In my area, the Kenai Peninsula, several mushers and their handlers have been banged up and bruised already. I’ve been fortunate. I train on the same trails that wrenched Gebhardt’s stomach muscles, and I plan to keep running up there with smaller numbers of dogs than Gebhardt was using. I was on my way back from one of those trips, training with Tim Osmar, who lives in the hills, when Osmar got a call from his wife on his cell phone about Linton’s wreck. I drove out and marveled at the damage. Linton was staring from the edge of the road down a couple hundred feet where his battered white pickup lay in tatters. I could only offer him half my PB&J sandwich, a bottle of water and some verbal support.
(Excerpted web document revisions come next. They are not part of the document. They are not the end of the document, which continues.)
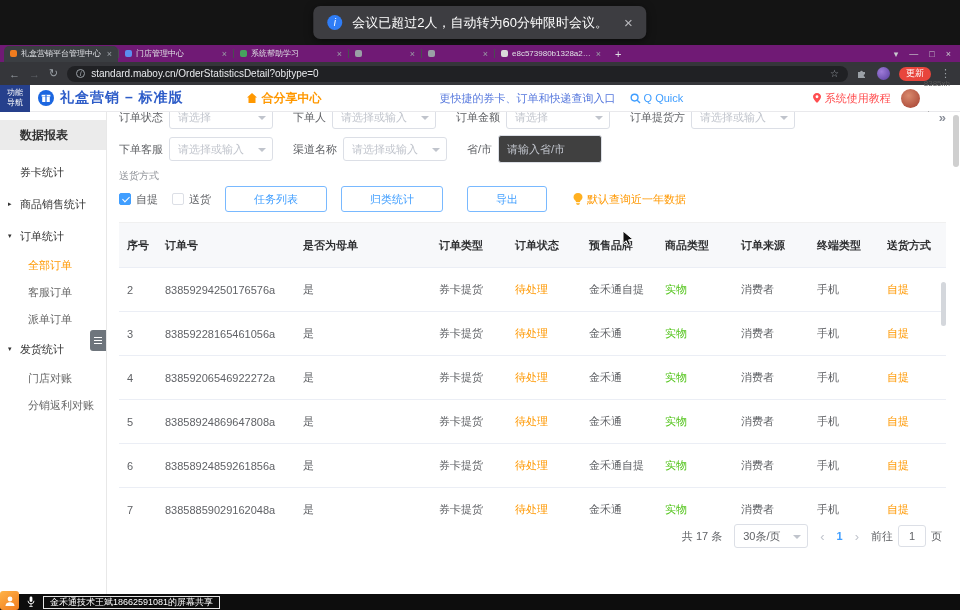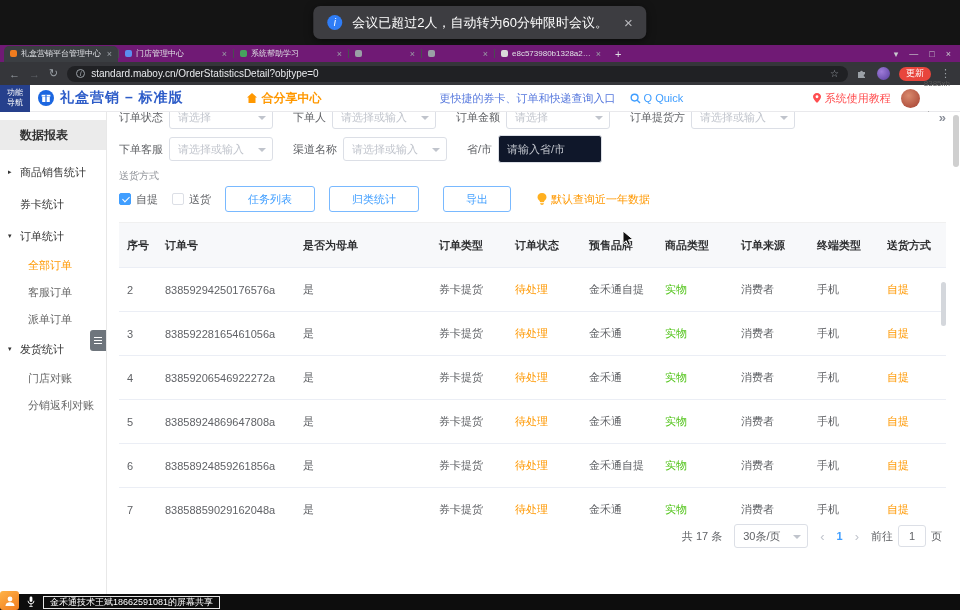--- a/index.html
+++ b/index.html
@@ -105,7 +105,7 @@
   .fsel .caret { position:absolute; right:6px; top:10px; width:0; height:0; border-left:4px solid transparent;
     border-right:4px solid transparent; border-top:4px solid #c0c4cc; }
   .ftext { width:104px; height:28px; border:1px solid #dcdfe6; border-radius:3px; display:flex;
-    align-items:center; padding:0 8px; color:#c0c4cc; font-size:11px; background:#0f172a; cursor:text; }
+    align-items:center; padding:0 8px; color:#c0c4cc; font-size:11px; background:#404040; cursor:text; }
   .collapse-arrows { margin-left:auto; color:#8a8f99; font-size:13px; font-weight:bold; cursor:pointer; }
 
   .delivery { margin-top:8px; }

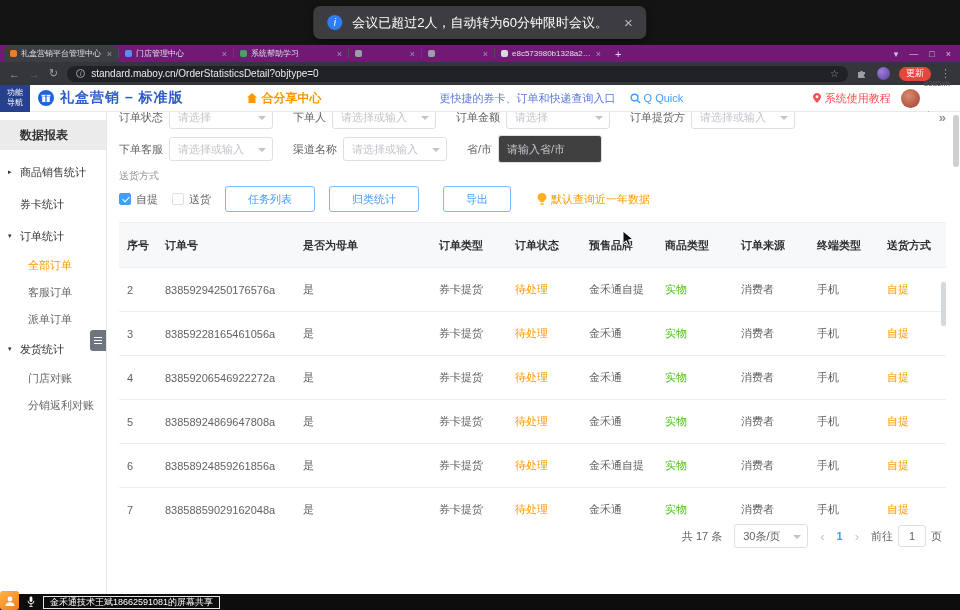--- a/index.html
+++ b/index.html
@@ -290,12 +290,12 @@
 
   <div class="sidebar">
     <div class="side-section">数据报表</div>
+    <div class="side-item no-tri">
+      <span>券卡统计</span>
+    </div>
     <div class="side-item">
       <span class="tri">▸</span>
       <span>商品销售统计</span>
-    </div>
-    <div class="side-item no-tri">
-      <span>券卡统计</span>
     </div>
     <div class="side-item">
       <span class="tri">▾</span>

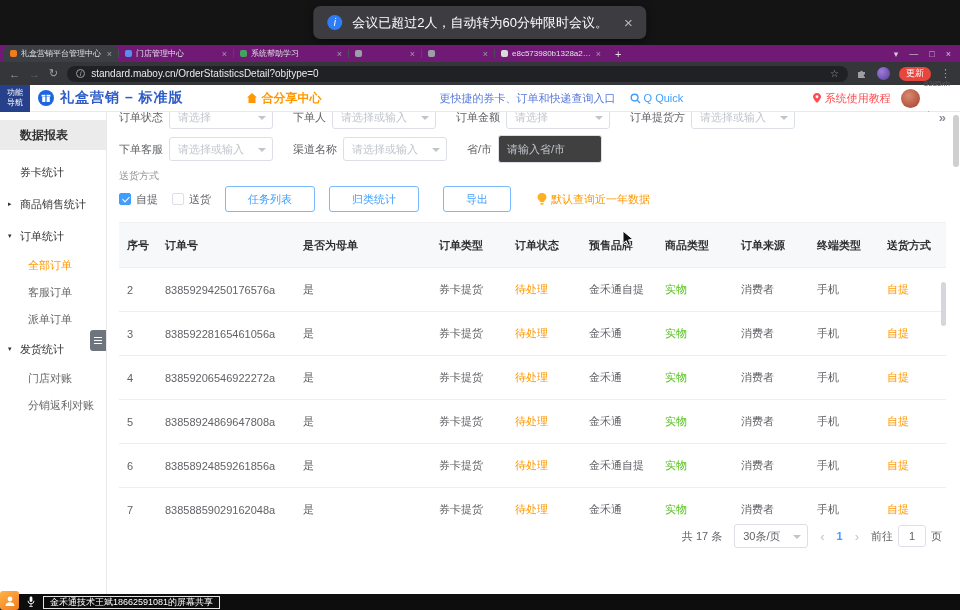--- a/index.html
+++ b/index.html
@@ -117,7 +117,7 @@
   .box.checked { background:#409eff; border-color:#409eff; }
   .box.checked::after { content:""; position:absolute; left:3.5px; top:1px; width:3px; height:6px;
     border-right:1.5px solid #fff; border-bottom:1.5px solid #fff; transform:rotate(45deg); }
-  .obtn { height:26px; padding:0 22px; background:#fff; border:1px solid #79b9ff; border-radius:3px;
+  .obtn { height:26px; padding:0 28px; background:#fff; border:1px solid #79b9ff; border-radius:3px;
     color:#409eff; font-size:11px; cursor:pointer; font-family:inherit; white-space:nowrap; }
   .obtn.export { margin-left:10px; }
   .hint { display:flex; align-items:center; gap:4px; margin-left:12px; color:#ff9800; font-size:11px;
Linton hasn’t stopped training. He’s using a pickup truck with airline dog kennels to haul eight dogs at a time into the hills. But with 28 dogs to prepare for his first ever Iditarod, Linton is feeling the pain mentally, if not physically. “Mainly, I’m just happy to be alive,” he told me. “I’m still positive and optimistic I still have a shot at Iditarod.”
Jason Mackey, who took a pummeling physically, was out only three short days before feeling compelled to get back out with the dogs, despite a gimpy leg and broken ribs. (He must be a Mackey. His brother, Lance, bounced back from major cancer surgery and even had a surgeon saw off one of his fingers because it was giving him too much pain when he trained his dogs.) Jason will be using an ATV, rather than a sled, which is safer for his bum leg while it heals.
“I’m a little beat up, but like I just told my wife, I feel pretty good today,” Mackey said. “I’m able to lift 5-gallon buckets and stuff. I did it earlier, too, but I was not very smart to be doing it.”
Mackey is still gunning to win the Sheep Mountain 150 in mid-December, and hopes the hamstring will recover in a month. The damage is in his right leg, which he uses for pedaling - pushing off with it in the snow like a skateboarder pumping down a paved street.
He has arranged a hasty fund-raiser at a Kasilof bar called The Decanter, where he hopes to raise enough money - not for medical expenses, but simply for a new sled. (He must be a Mackey.) His sled was reduced to kindling by the accident and he can’t race without a new one. (For the record, Mackey’s medical needs are being met by Linton’s auto insurance.)
Like Linton, Mackey viewed the truck wreck as a little hint to savor life. “A week ago Monday I didn’t know if I was going to be alive,” he said. “It sure opened my eyes to take each day and have fun. As mushers, we get grumpy and stressed about bad trail and snow conditions, but y’know, now I’m not stressing out about it.”